There are two potential strategies to deal with this:
1. **Bitmasks are always enabled** (current implementation): sensitive addresses are _always_ stored with a bitmask in the global resources. This makes the GC always ready to perform leak detection with no additional preparation, but `scanblock` must always check for masked addresses, even when not running leak detection.
2. **Bitmasks are applied when leak detection is triggered**: bitmasks are applied to all sensitive locations when triggering the GC (should be performed under STW to ensure there is no interference with user code). The GC then "switches tracks" to leak detection mode, changing its behaviour.

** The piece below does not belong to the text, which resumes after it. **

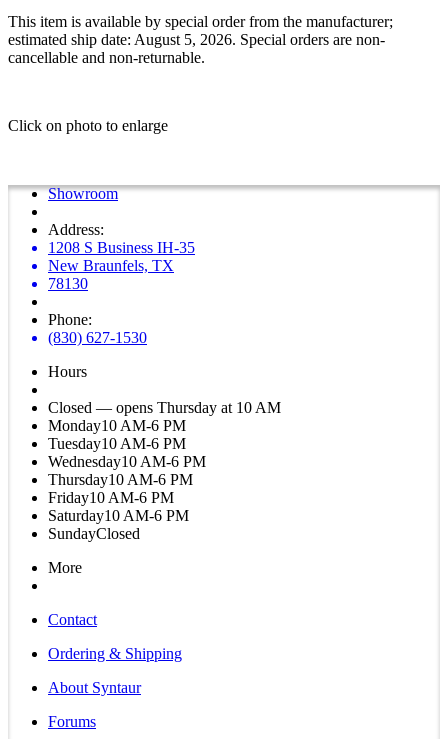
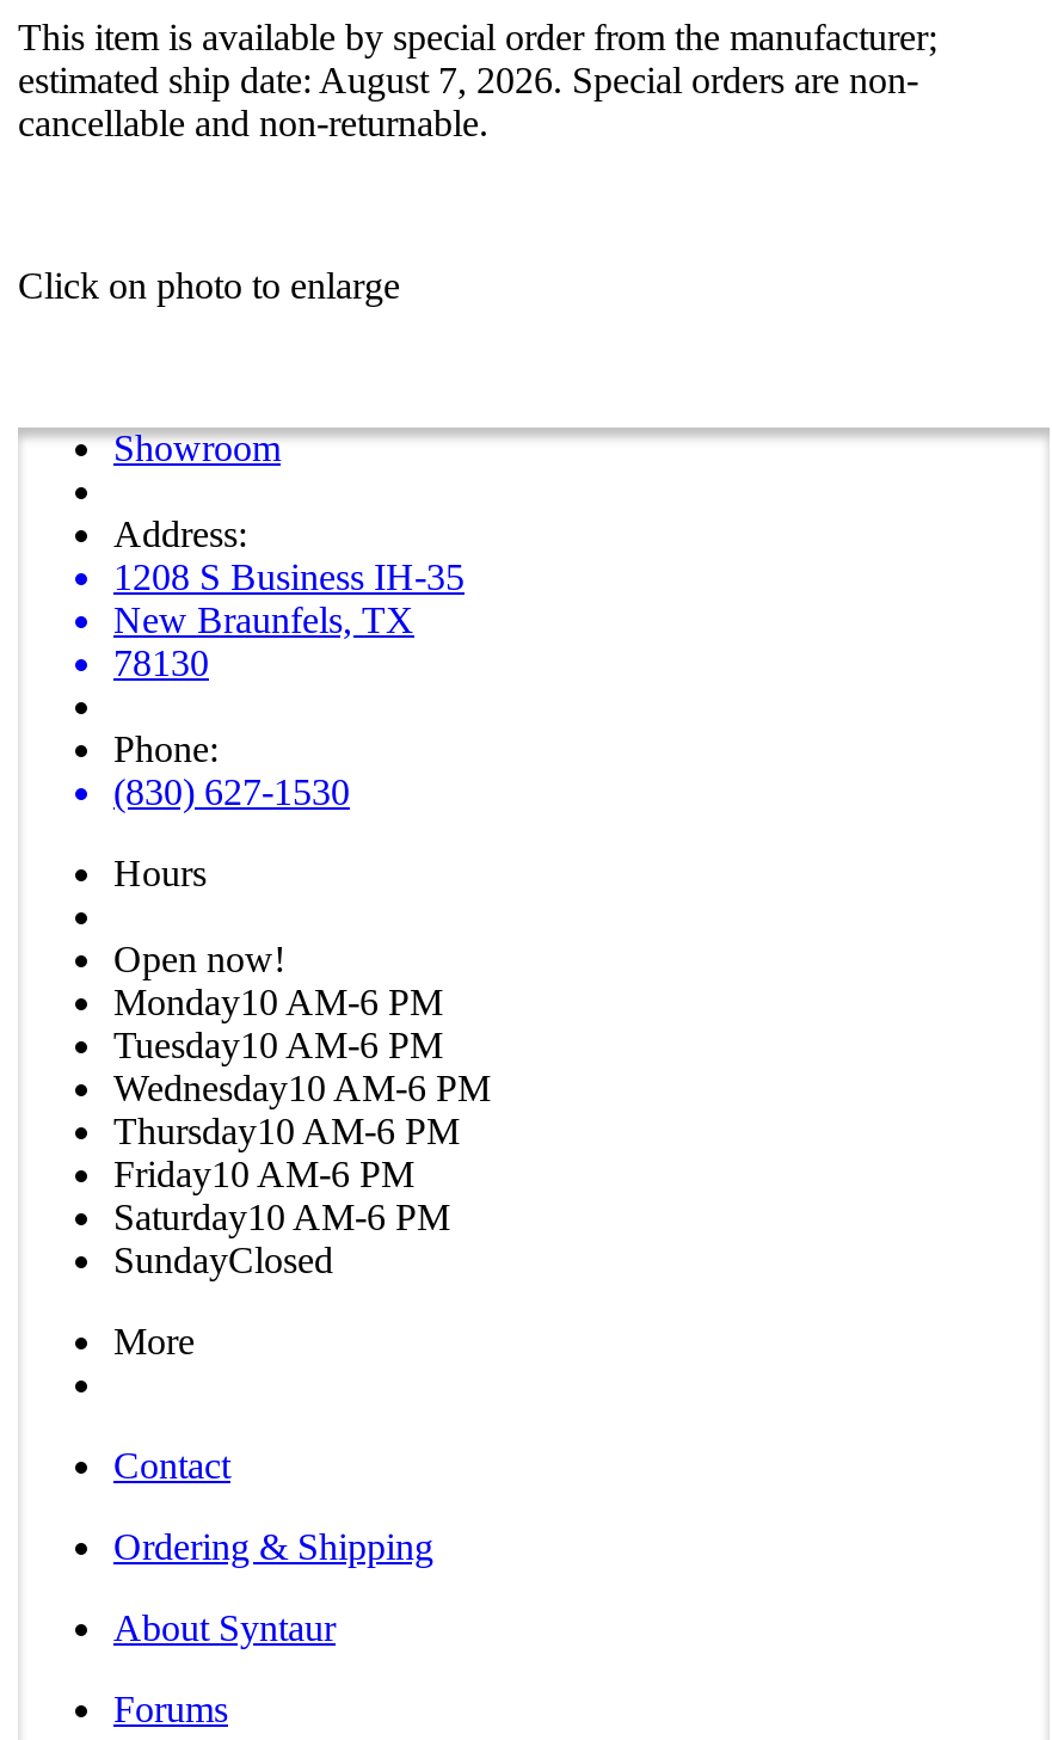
[8,31,385,48] estimated ship date: August 5, 2026. Special orders are non- -> [18,60,918,100] estimated ship date: August 7, 2026. Special orders are non-
[48,399,281,416] Closed — opens Thursday at 10 AM -> [113,939,285,979] Open now!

This can be achieved either via checks or by reassigning closures. After the GC cycle (or at least marking phase) is completed, the GC unmasks the bitmasks at all sensitive locations and "switches tracks" back to regular behaviour.
This variant should incur a smaller performance penalty when not running leak detection GC at the cost of a larger application size and more expensive leak detection.